Four Things To Know About Today’s New Dietary Guidelines
Why the government says what it says about what you're eating
The government is trying to get you to eat your vegetables. Today, the U.S. Department of Agriculture and the Department of Health and Human Services issued the newest set of dietary guidelines, which are updated every five years. Here’s what you need to know.
Shake up your sugar consumption (or some things change, others stay the same). The new guidelines offer a few important updates. For the first time, they recommend limiting the number of calories derived from sugar to 10 percent of your daily caloric intake. Daily limits on cholesterol, which have been recommended for years because of cholesterol’s apparent connection to heart disease, have been nixed. However, the guidelines contain many of the same core principles that they have in previous iterations. People should fill their plates with more fruits and vegetables, and eat more protein in the form of fish and legumes instead of red meat and chicken. Saturated fat shouldn’t make up more than 10 percent of a person’s daily calories.
Guidelines can change because of science. Guidelines change every five years from a combination of two forces that sometimes oppose one another. The first is science. Science is an iterative process to which new evidence and studies are added all the time. That means that scientists rarely reach a consensus, and even experts sometimes disagree on which conclusions to draw from contradictory studies. Take, for example, this fairly public debate about what makes a “heart healthy” diet. While it’s great to get a glimpse behind the scenes of the conversation surrounding nutrition and to know that there’s rigorous debate, it’s not very useful for a person looking for guidance about a heart-healthy diet.
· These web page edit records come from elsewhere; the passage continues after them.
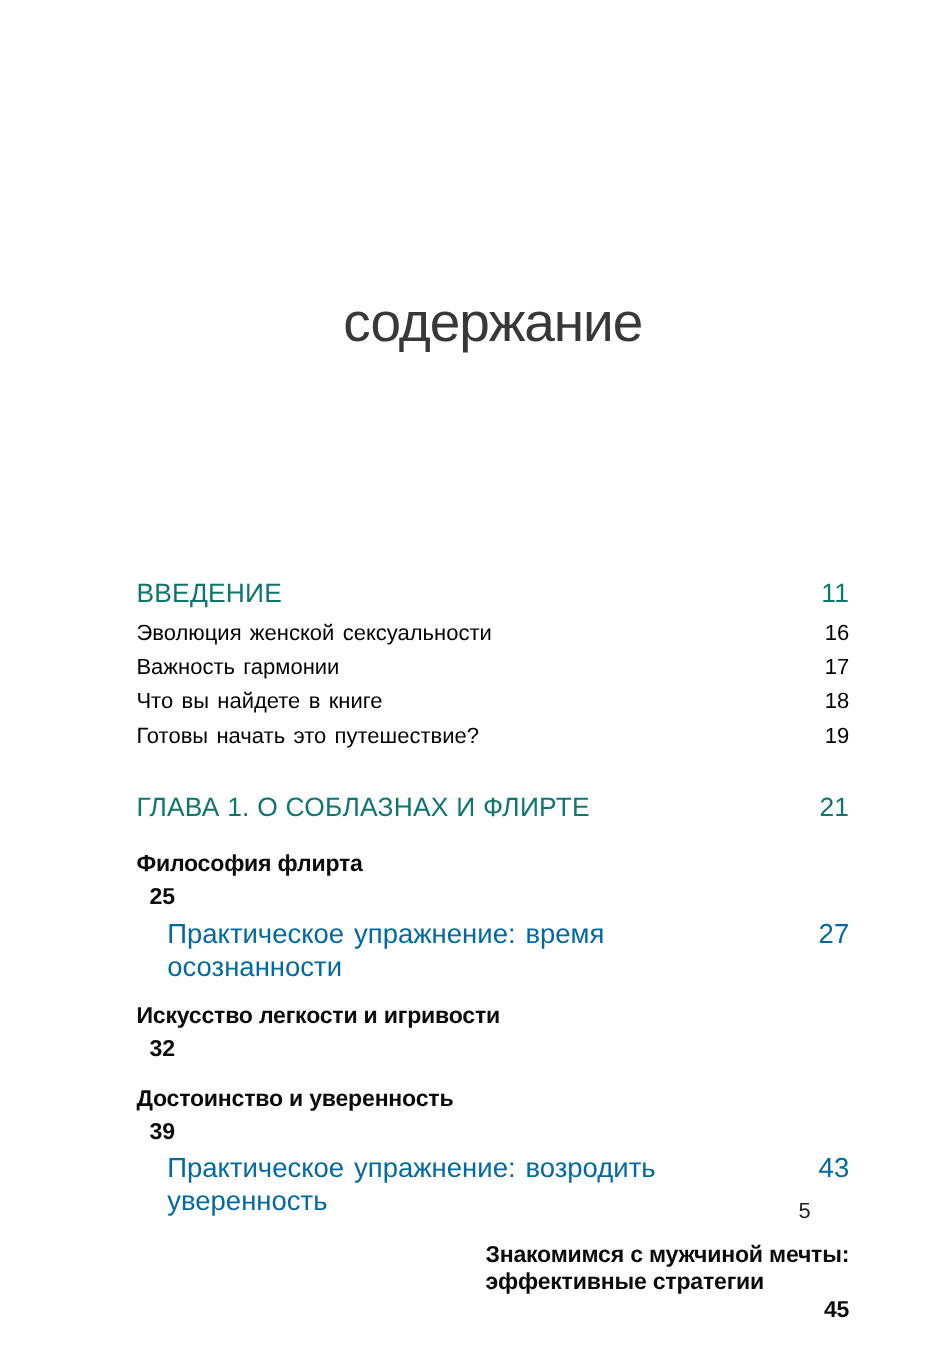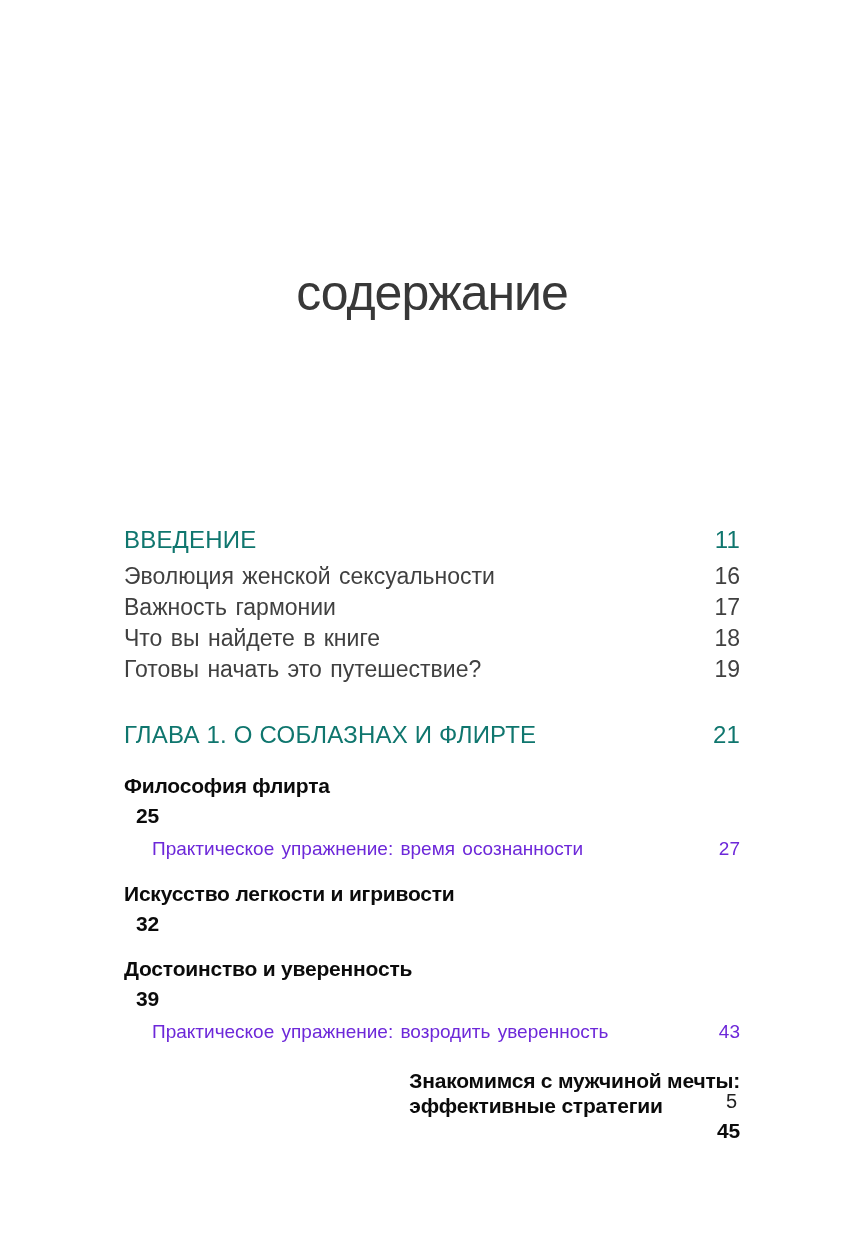--- a/index.html
+++ b/index.html
@@ -17,7 +17,7 @@
   .page {
     position: absolute;
     inset: 0;
-    padding: 268px 104px 0 124px;
+    padding: 268px 72px 0 124px;
     box-sizing: border-box;
   }
   .doc-title {

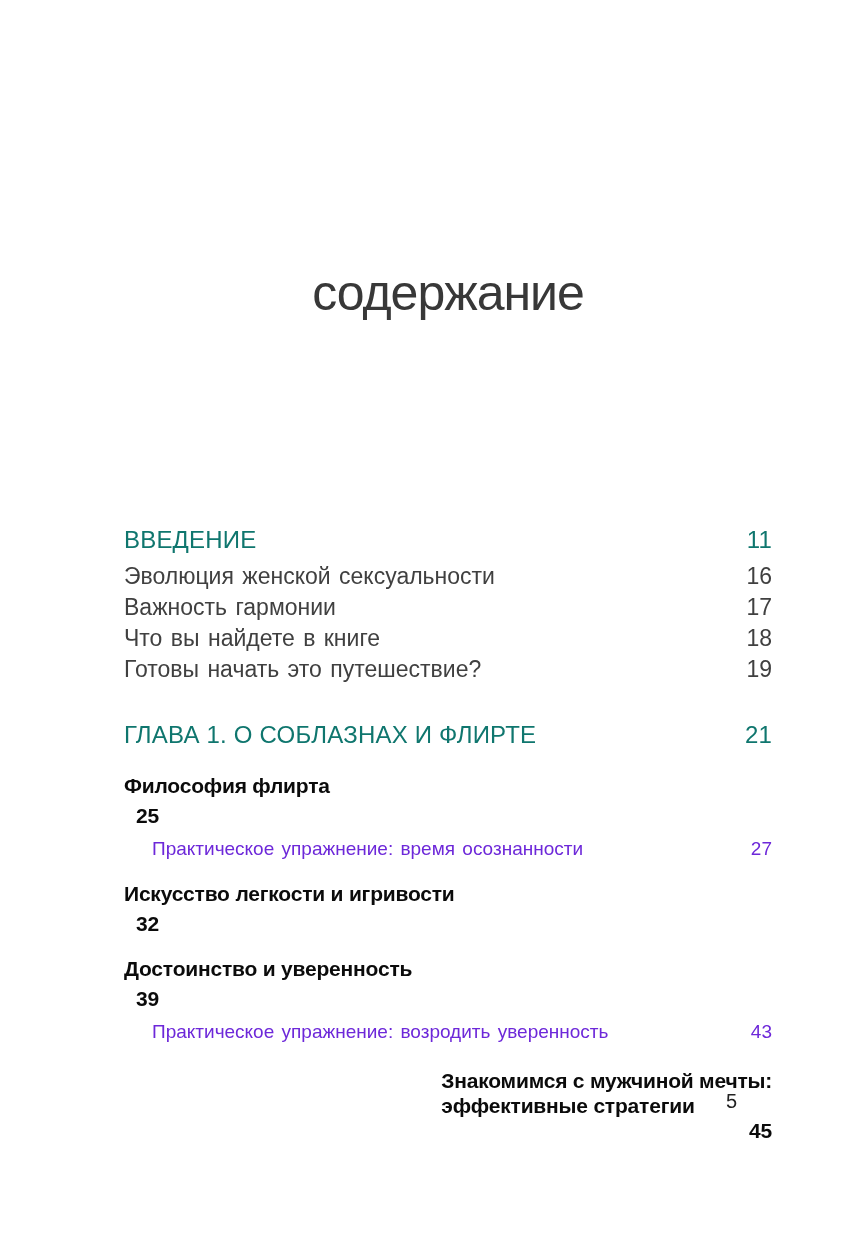--- a/index.html
+++ b/index.html
@@ -50,11 +50,11 @@
     margin-bottom: 5px;
   }
   .normal {
-    font-size: 23px;
+    font-size: 20px;
     line-height: 30px;
     word-spacing: 2px;
     margin-bottom: 1px;
-    color: #404040;
+    color: #000000;
     text-align: center;
   }
   .sub {

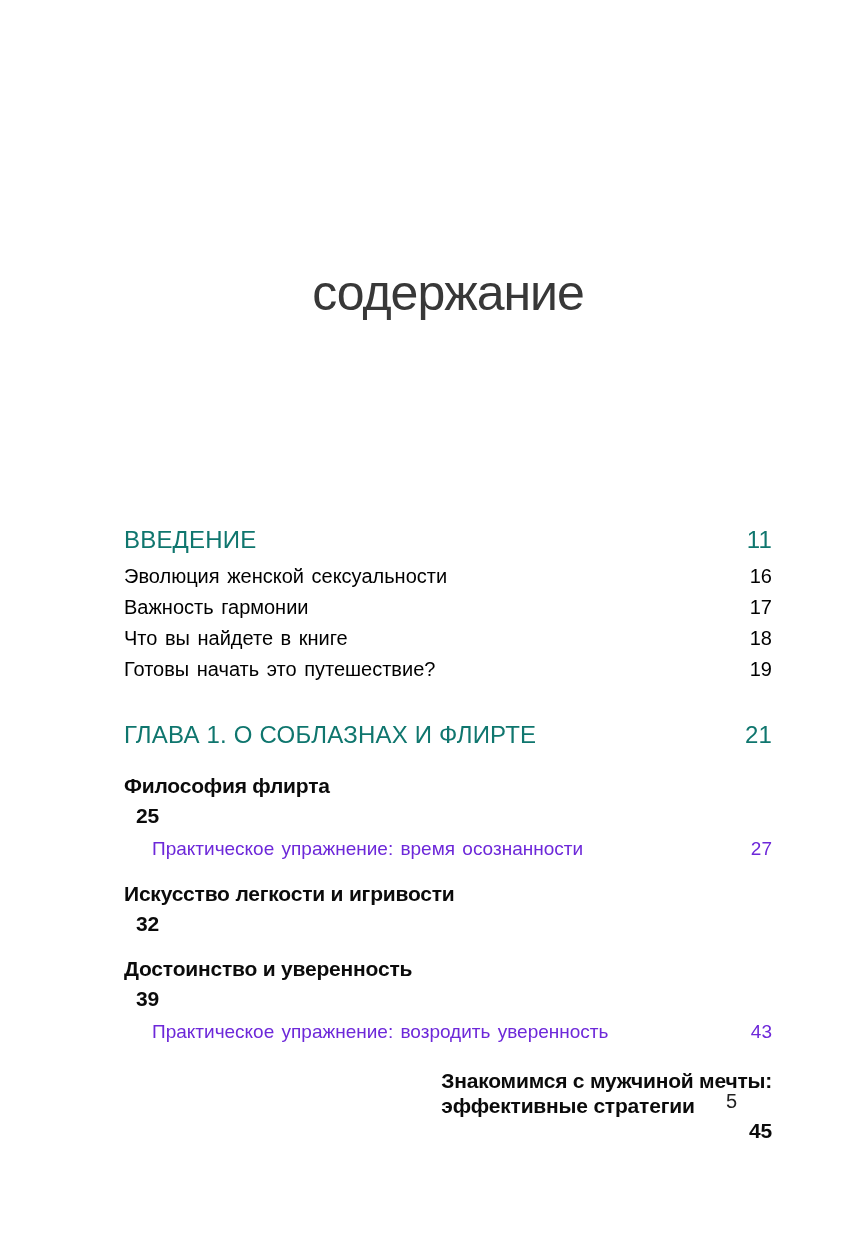--- a/index.html
+++ b/index.html
@@ -58,10 +58,10 @@
     text-align: center;
   }
   .sub {
-    font-size: 19px;
+    font-size: 25px;
     line-height: 30px;
     word-spacing: 2px;
-    color: #6d28d9;
+    color: #0369a1;
     gap: 20px;
   }
   .sub .label {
Guidelines also change because of politics. Often, guidelines like these can feel like contorted descriptions of intuitive dietary principles. That’s because, as Vox and Slate have pointed out, science is only one part of the process to formulate the guidelines—lobbyists and food industry representatives exert a lot of influence. The authors of the guidelines are forced to use euphemisms and linguistic contortions to talk about foods we shouldn’t eat–“sugary drinks” instead of sodas, “saturated fat” instead of red meat–in order to tiptoe around big industries. Because the dietary guidelines influence things like school lunches, food stamps, and doctors’ recommendations to patients, they can have a tangible economic impact for these industries. That sort of sway might explain why the guidelines feel like they’re written in legal-ese, and why recommendations for red meat or sodium didn’t change from the 2010 guidelines, despite growing debate and awareness of their negative heath effects.
It’s not impossible to eat healthy. Maybe you won’t follow those guidelines exactly, sitting at home with a food journal and a calculator every evening. But you don’t need to do that to still eat well. In a culture where we’re more inclined to ping-pong between excessive and overly-restrictive diets, it doesn’t hurt for us to parse through the noise and hear the words, “Everything in moderation.”